The Hesper Valley Railway (German: Hespertalbahn) is a German heritage line running steam locomotive services between Kupferdreh Old Station and Haus Scheppen on the Baldeneysee lake in Essen.

As a narrow gauge wagonway it linked opened up Erzgruben in 1867, and the Pörtingsiepen mine in 1877. The upgrading of part of the line to standard gauge followed in 1918. In  1973 the line was closed. In June 1975 the Hesper Valley Railway Preservation Society (Verein zur Erhaltung der Hespertalbahn) saved the route and has since operated it as a heritage railway.
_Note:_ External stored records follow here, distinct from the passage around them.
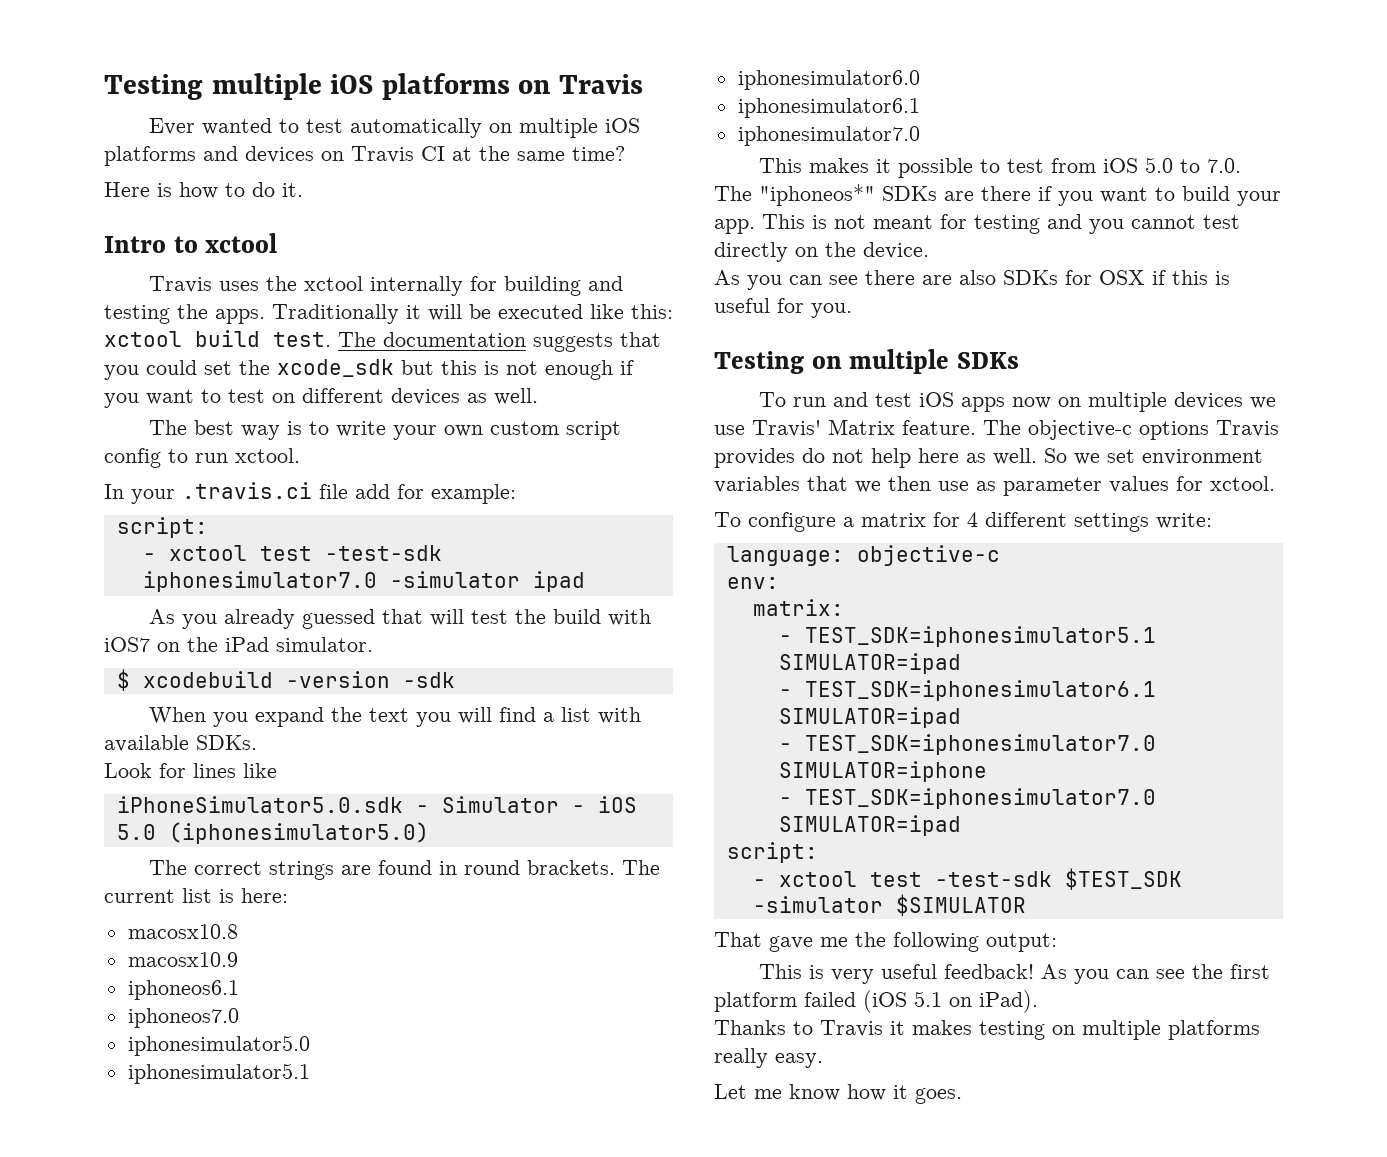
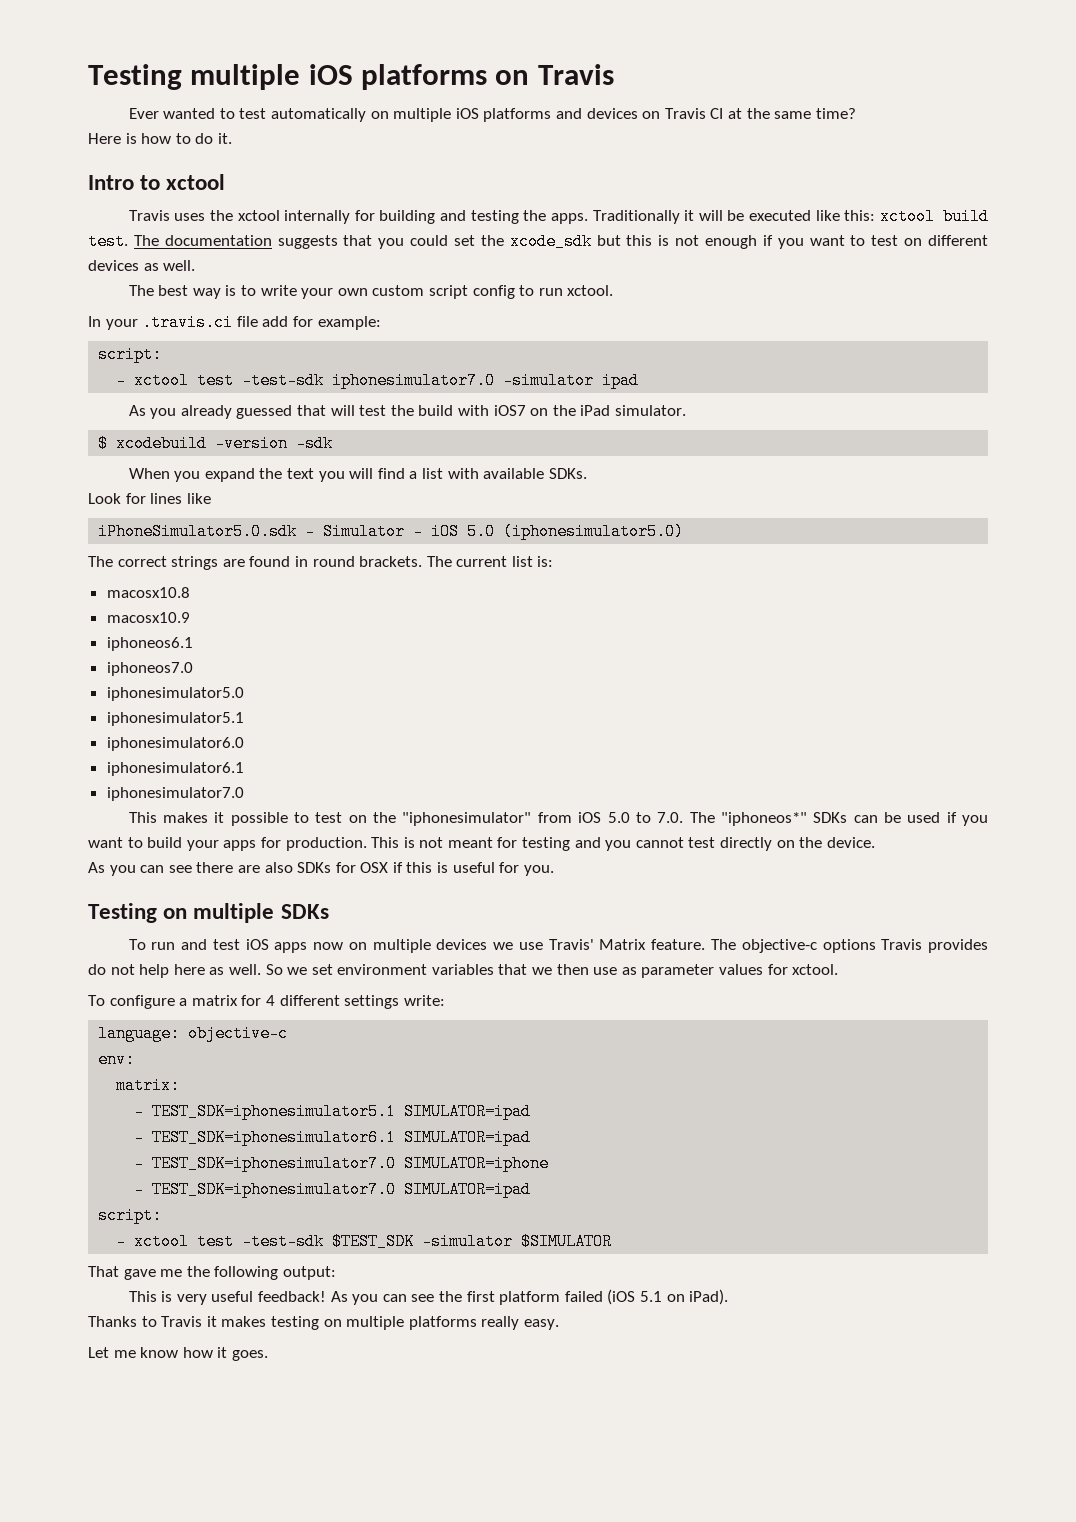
[219,888,288,903] is here: -> [537,556,554,567] is:
(1045, 166) none -> [348,812,532,826] on the "iphonesimulator"
[944,186,1031,201] are there -> [853,812,941,823] can be used
[714,219,755,234] app. -> [223,837,367,851] apps for production.

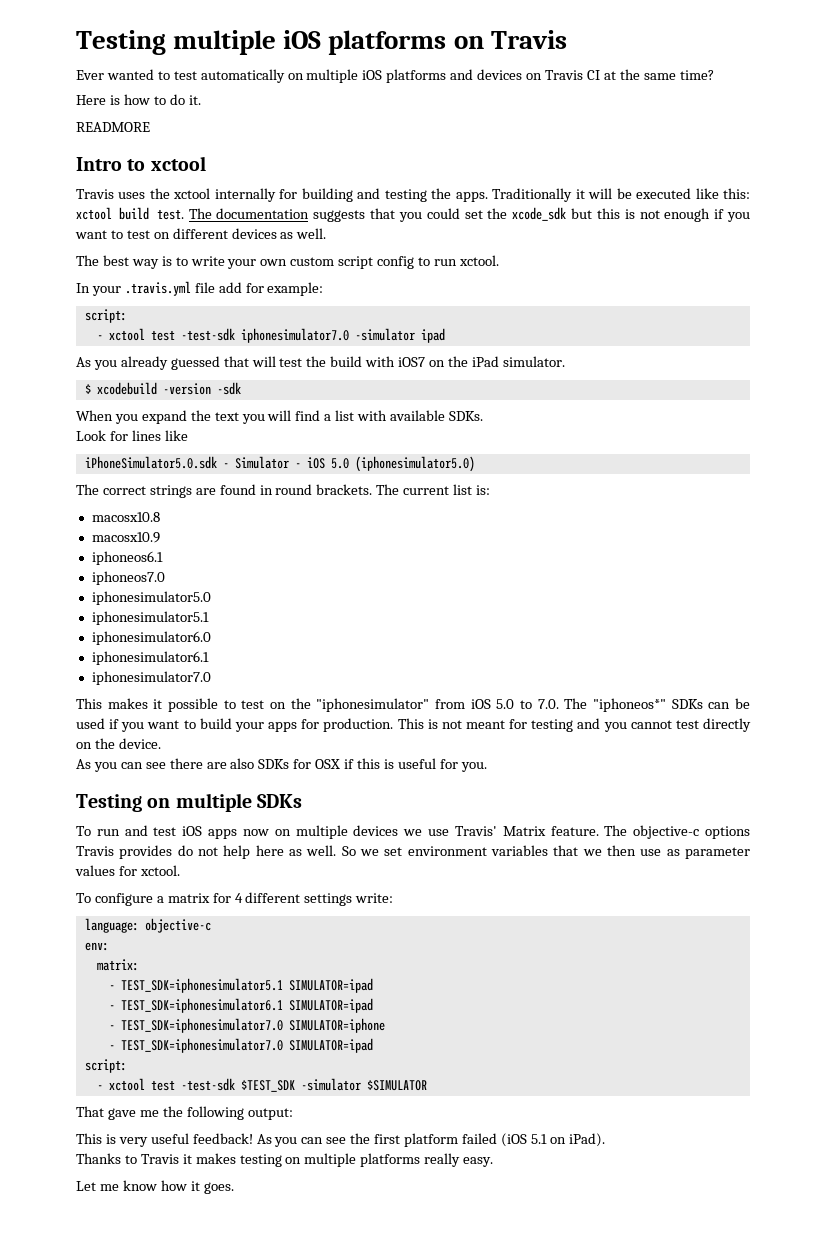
(232, 138) none -> [76,122,150,132] // READMORE
[142,314,234,331] .travis.ci -> [124,281,191,296] .travis.yml

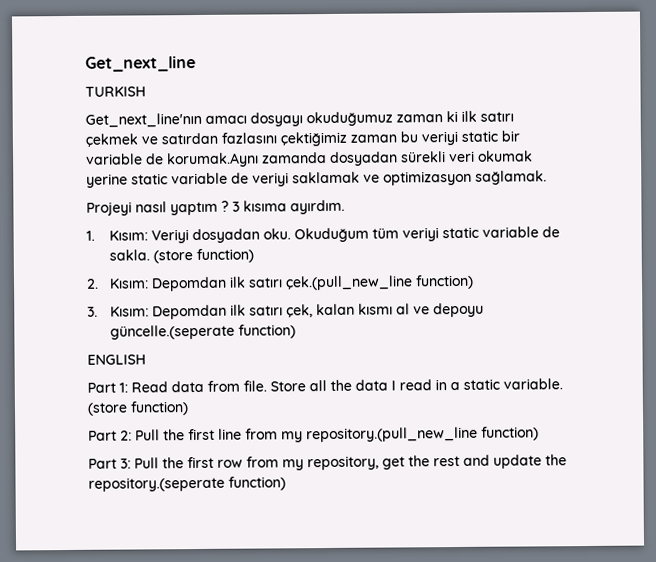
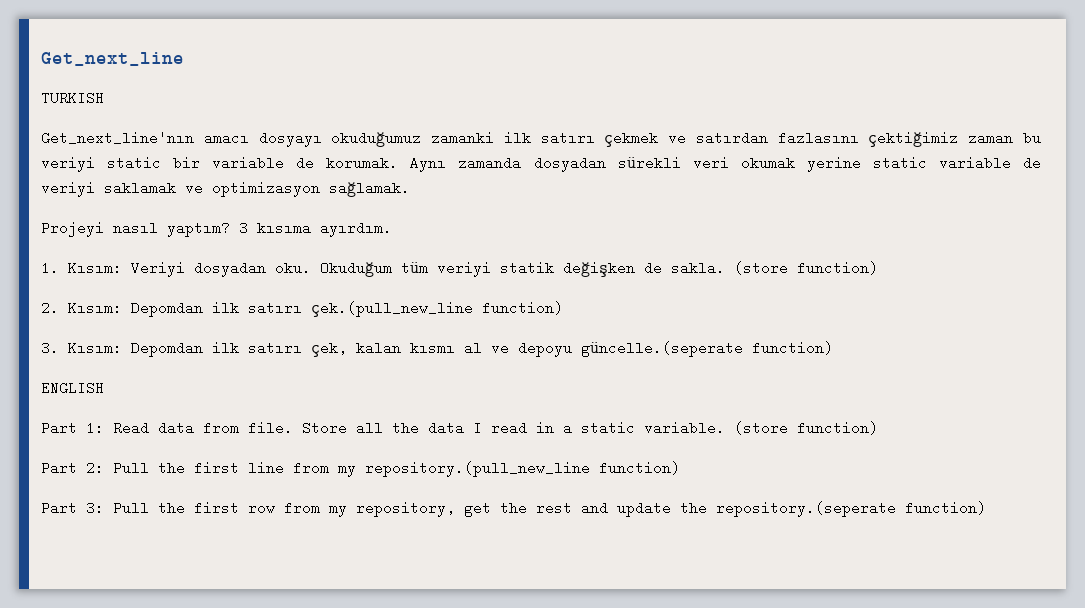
[396,110,458,123] zaman ki -> [431,131,495,145] zamanki
[167,152,259,168] korumak.Aynı -> [326,156,447,172] korumak. Aynı
[170,200,229,216] yaptım ? -> [167,221,230,237] yaptım?
[441,226,539,239] static variable -> [499,261,635,277] statik değişken

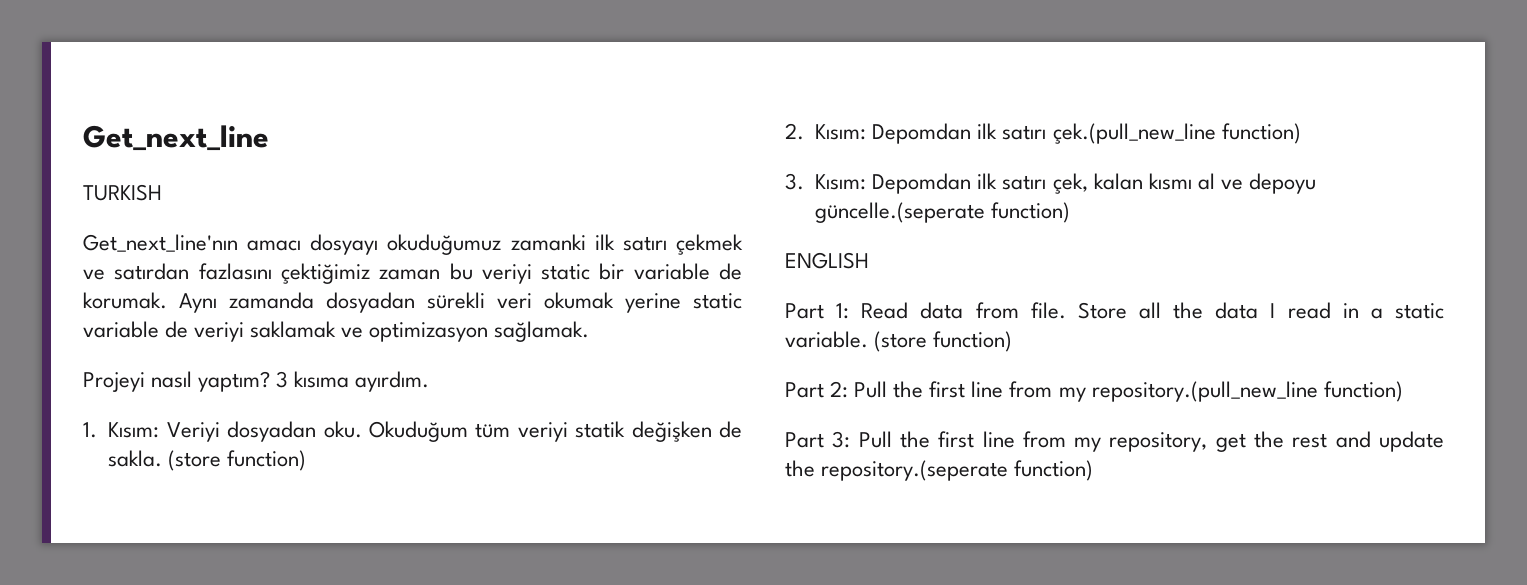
[248,506,275,513] row -> [982,431,1015,448] line

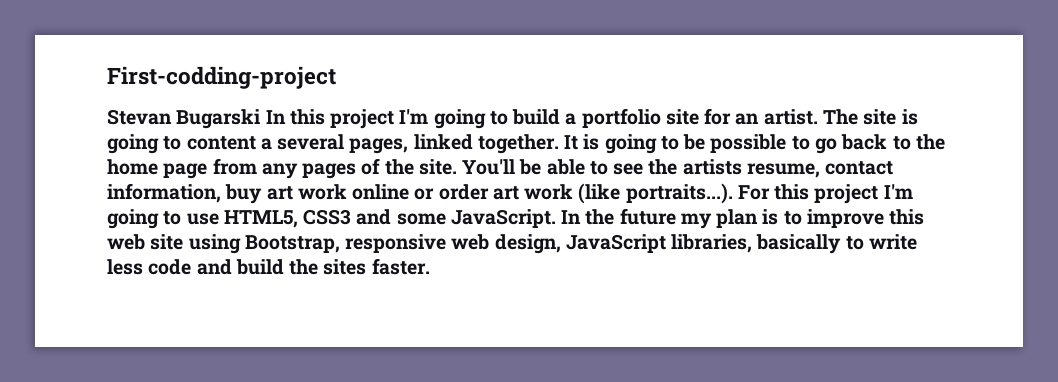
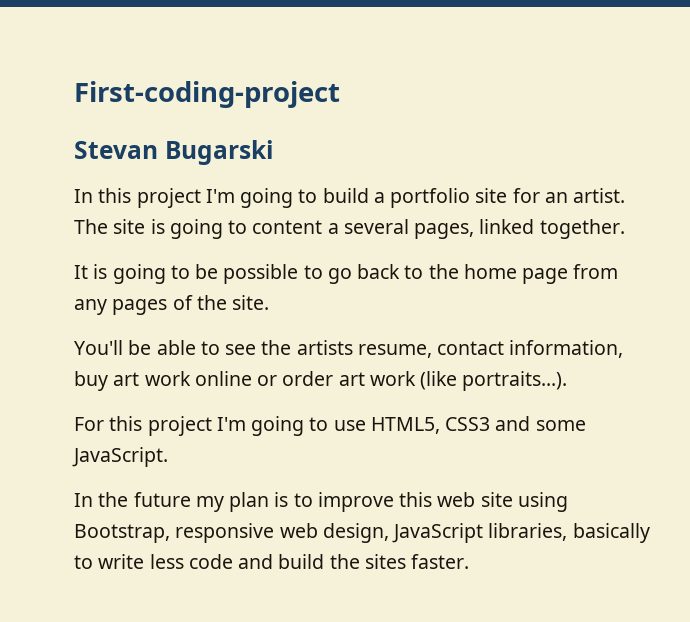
[107,66,336,89] First-codding-project -> [74,81,340,108] First-coding-project
(261, 119) none -> (273, 152) //
(559, 144) none -> (625, 229) //
(457, 167) none -> (270, 302) //
(733, 193) none -> (568, 381) //
(556, 218) none -> (168, 457) //

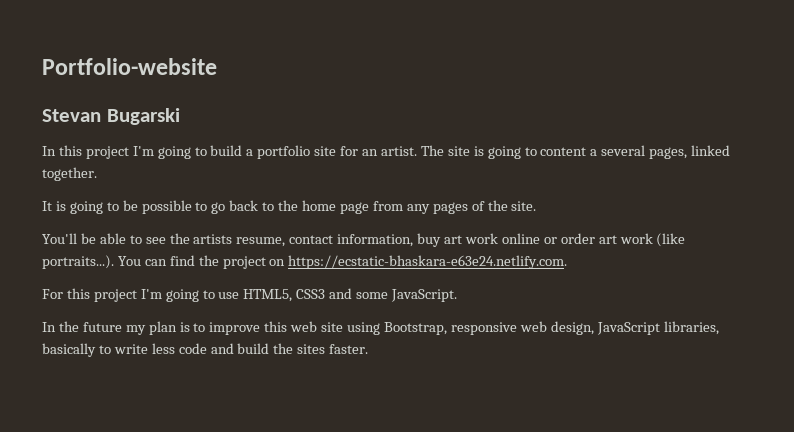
[74,81,340,108] First-coding-project -> [42,58,217,75] Portfolio-website
(568, 381) none -> [117,255,568,269] You can find the project on https://ecstatic-bhaskara-e63e24.netlify.com.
The top speed on the line is 15 km/h.

The Hesper Valley Railway is part of the Route der Industriekultur, route 12 (The Ruhr — past and present) and route 15 (Railways in the area).

Photographs

Location
 Prinz-Friedrich-Straße 1, 45257 Essen-Kupferdeh

External links

 Hesper Valley Railway (German)

Sources
Leitsch, Joachim: Die Hespertalbahn. Eine Zechenbahn im Wandel der Zeiten. In: Der Anschnitt 1–2 (1995), S. 44–54
Leitsch, Joachim: Kohle, Kalk und Erze. Die Geschichte der Hespertalbahn. Hrg.: Verein zur Erhaltung der Hespertalbahn e.V. Essen 1993.
Leitsch, Joachim / Dirk, Hagedorn: Kohle, Kalk und Erze. Die Geschichte der Hespertalbahn. Hrg.: Hespertalbahn e.V. Essen 2008 (erweiterte Auflage)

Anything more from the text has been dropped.